Sage’s voice piped up behind them. “Lady Surreal? I need to pee.”
“Well,” Surreal said to Rainier, “unless you want to try holding her out the window, I guess we find out what’s behind the door.”
“He flinched.” Marian glanced at Daemonar to reassure herself that he was still more interested in the plate of food Draca had brought in for him than the adults in the room. Then she focused on the High Lord. “Lucivar
flinched.
”
Saetan looked solemn and serious—if she could ignore the laughter lighting his gold eyes. “Darling, I heard you the first time. It’s the significance of the words that puzzles me.”
“He
flinched.
” Why couldn’t she get through to him?
“And this upsets you. Why?”
“Because…” Flustered, she pushed her hair back. How could she explain if he didn’t—or wouldn’t—understand?
A twitch of his lips. A hint of a smile.
“It’s a bit unnerving to realize you have power over such a powerful man, isn’t it?” Saetan asked.
Thank the Darkness, he
did
understand. “Yes. I wear the Purple Dusk. I shouldn’t have that kind of power over him.”
“Marian, you’re the woman he loves. There are very few things that can match that kind of power. Not even these.” He tapped the Black Jewel he wore over the tunic jacket.
“Would you have reacted like that?” Marian asked. “If you had missed an engagement your wife had wanted you to attend, would you have flinched?”
She bit her lip when she saw the look in his eyes and wished she could take back the words. Considering who his wife had been, it was a bad question.

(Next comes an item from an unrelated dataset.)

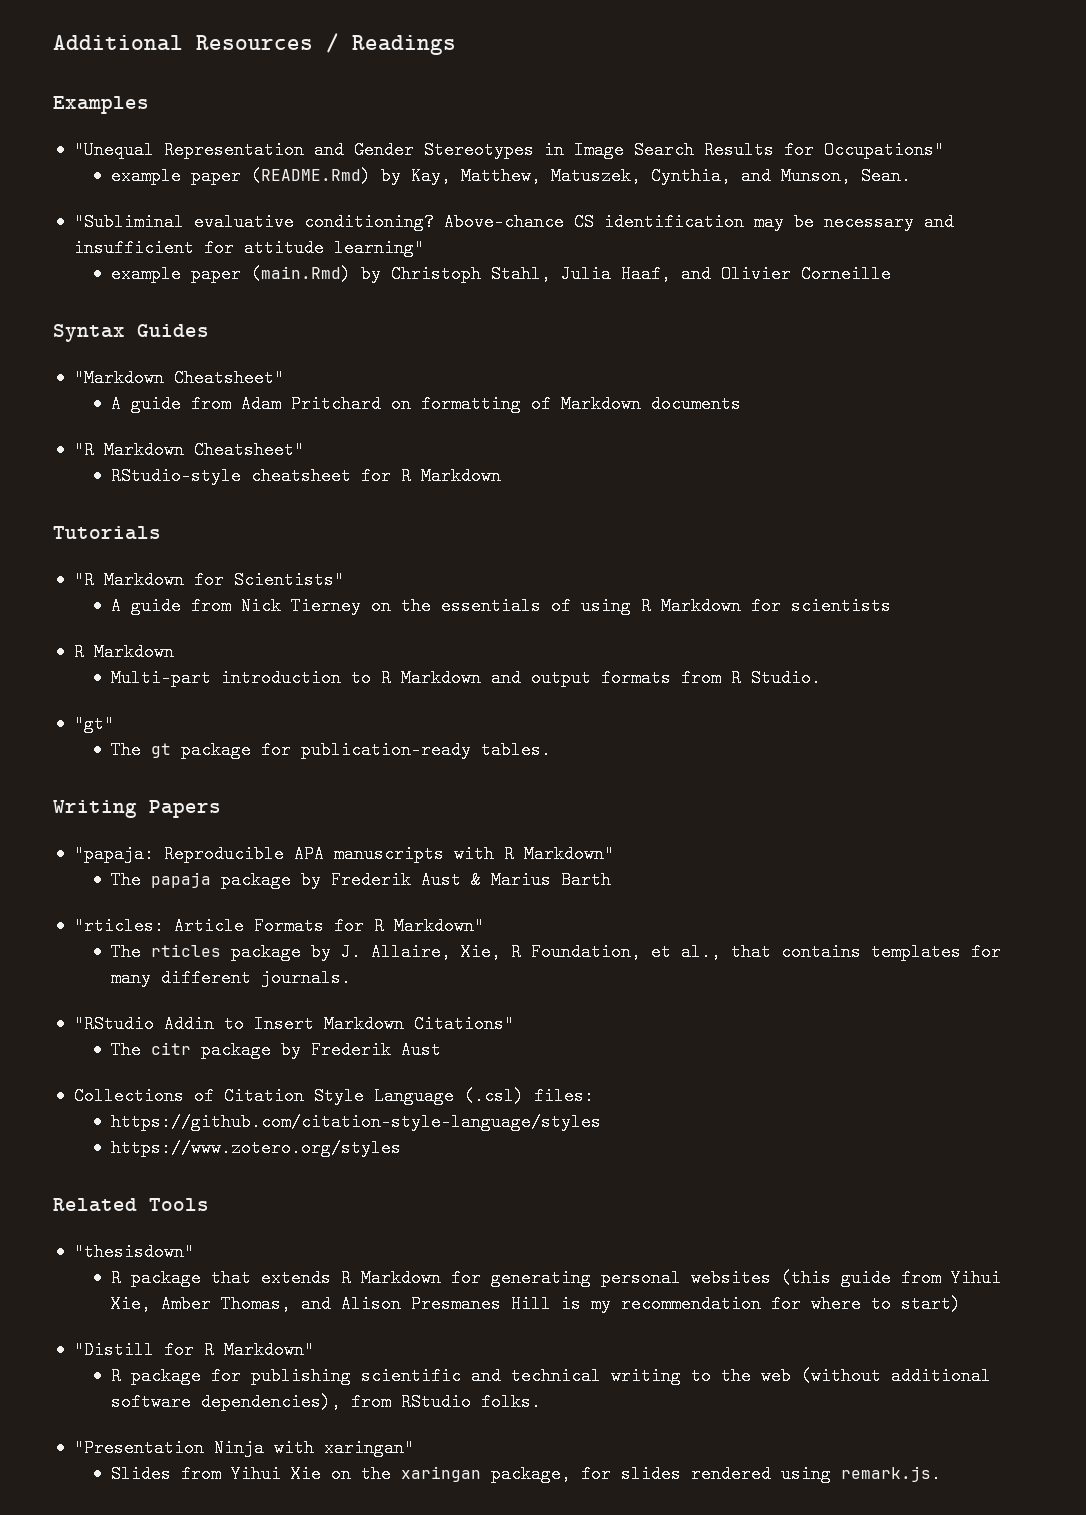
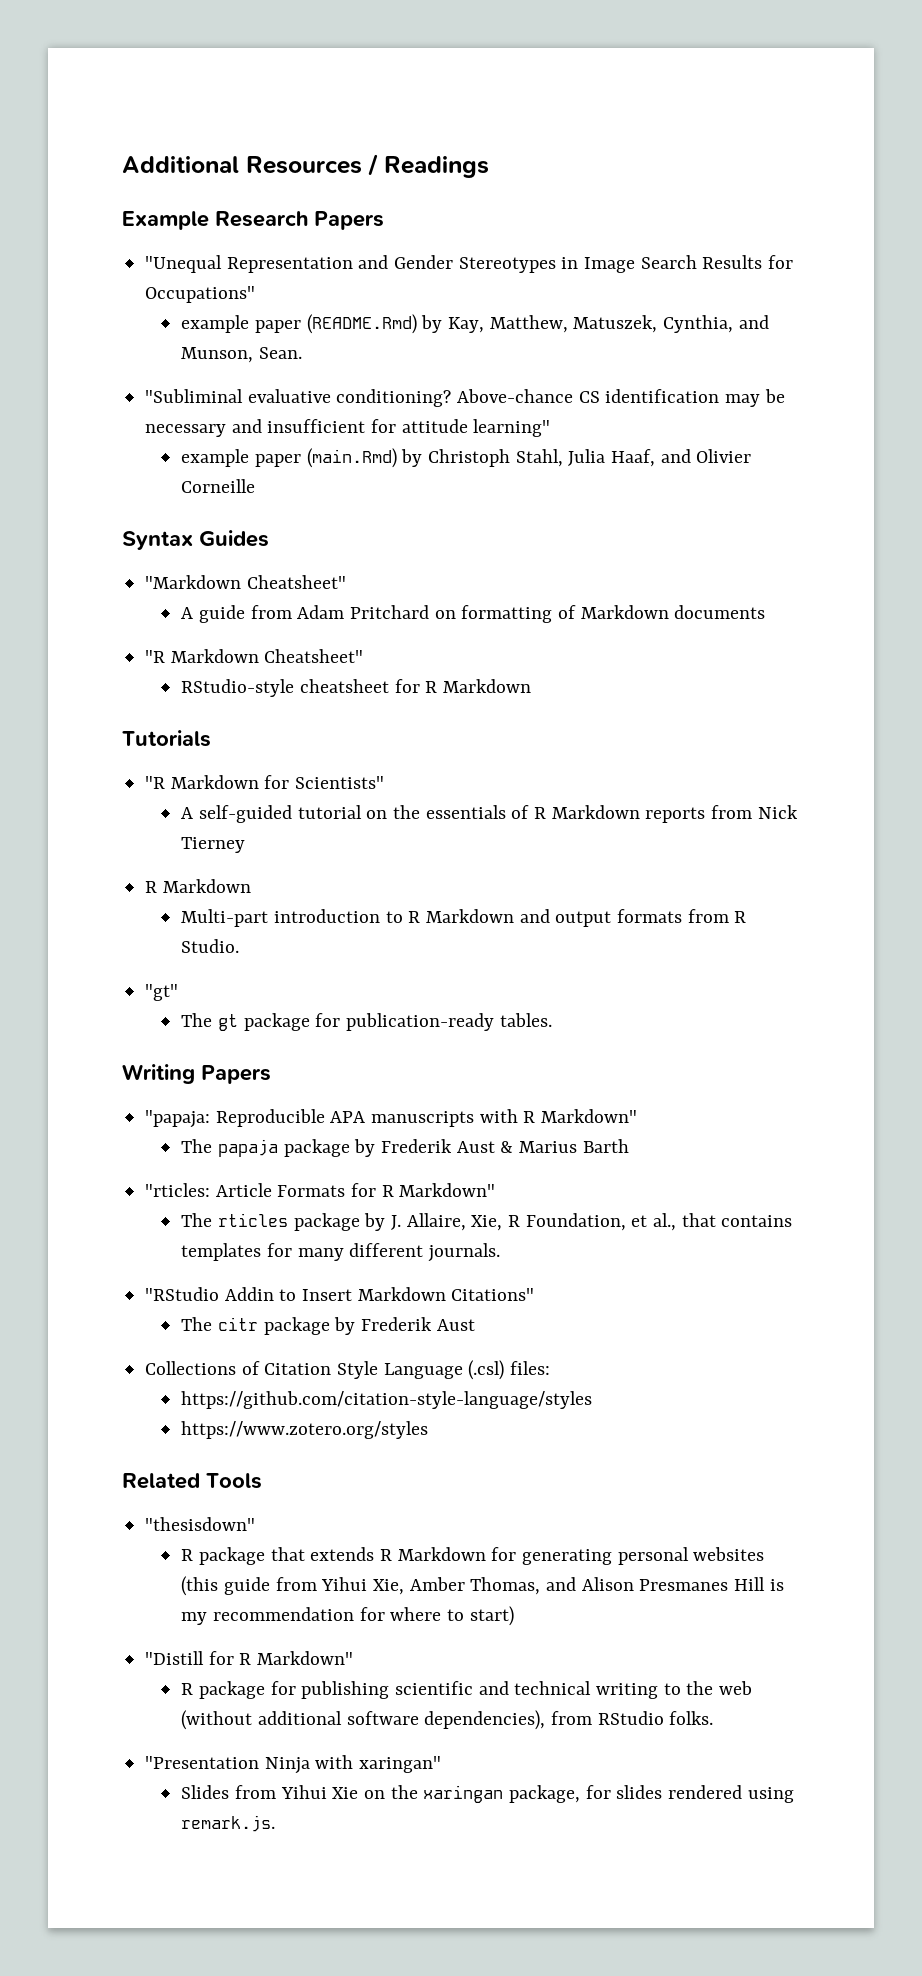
- Examples
+ Example Research Papers
- A guide from Nick Tierney on the essentials of using R Markdown for scientists
+ A self-guided tutorial on the essentials of R Markdown reports from Nick Tierney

“No,” he said. “I wouldn’t have. Not for her.” He took her face in his hands and kissed her forehead, a fatherly kiss washed in the sensuality that was inherent to the man. Then he added, “But if I had disappointed Sylvia by not remembering an engagement that I believed was important to her, then, yes, Marian, I would have flinched.”
Draca,
The High Lord must not leave the Keep. Do whatever is necessary to keep him there.
Sadi
Saetan handed the message back to Draca, then looked out the window and watched Marian playing with Daemonar in one of the Keep’s courtyards.
After a while he raised his left hand. Most days he didn’t think about that lost finger, but there were other days when he could still feel the moment when Hekatah put the blade against his skin.
“It’s one thing for a man to say he’s gotten old and has reached an age when it’s time to step aside for those who are younger and better able to stand on a battlefield. But it humbles a man to realize his
sons
think he’s too old.”
“You were harmed the lasst time, Ssaetan,” Draca said.
“Yes.” And it wasn’t just a finger that had been lost to Hekatah’s torture. Oh, he hadn’t lost anything else physically, but the damage to his body had been irreparable—and had weighed in his decision to step back from the living Realms.
Just because he couldn’t use his balls didn’t mean he didn’t still have them when it came to temper and Craft.
“I am not without skills,” he growled.
“They know that.”
He snorted. “Do they? One son sends a message to
you
, asking you to lock me in the Keep—and sends the message with Khardeen, who latched on to me last night like a Sceltie who had found a meaty, unguarded soup bone. The other son shows up this morning and tells me to my face that he’ll break my legs if I don’t promise to stay here.”
Draca made a soft sound that might have been laughter. “Lucivar hass alwayss been more direct.”
You’re amused. How delightful.
Draca reached out and touched his arm, a rare gesture for her. “Lucivar brought hiss wife and sson here becausse you are here. He dependss on you to protect what he holdss dear.”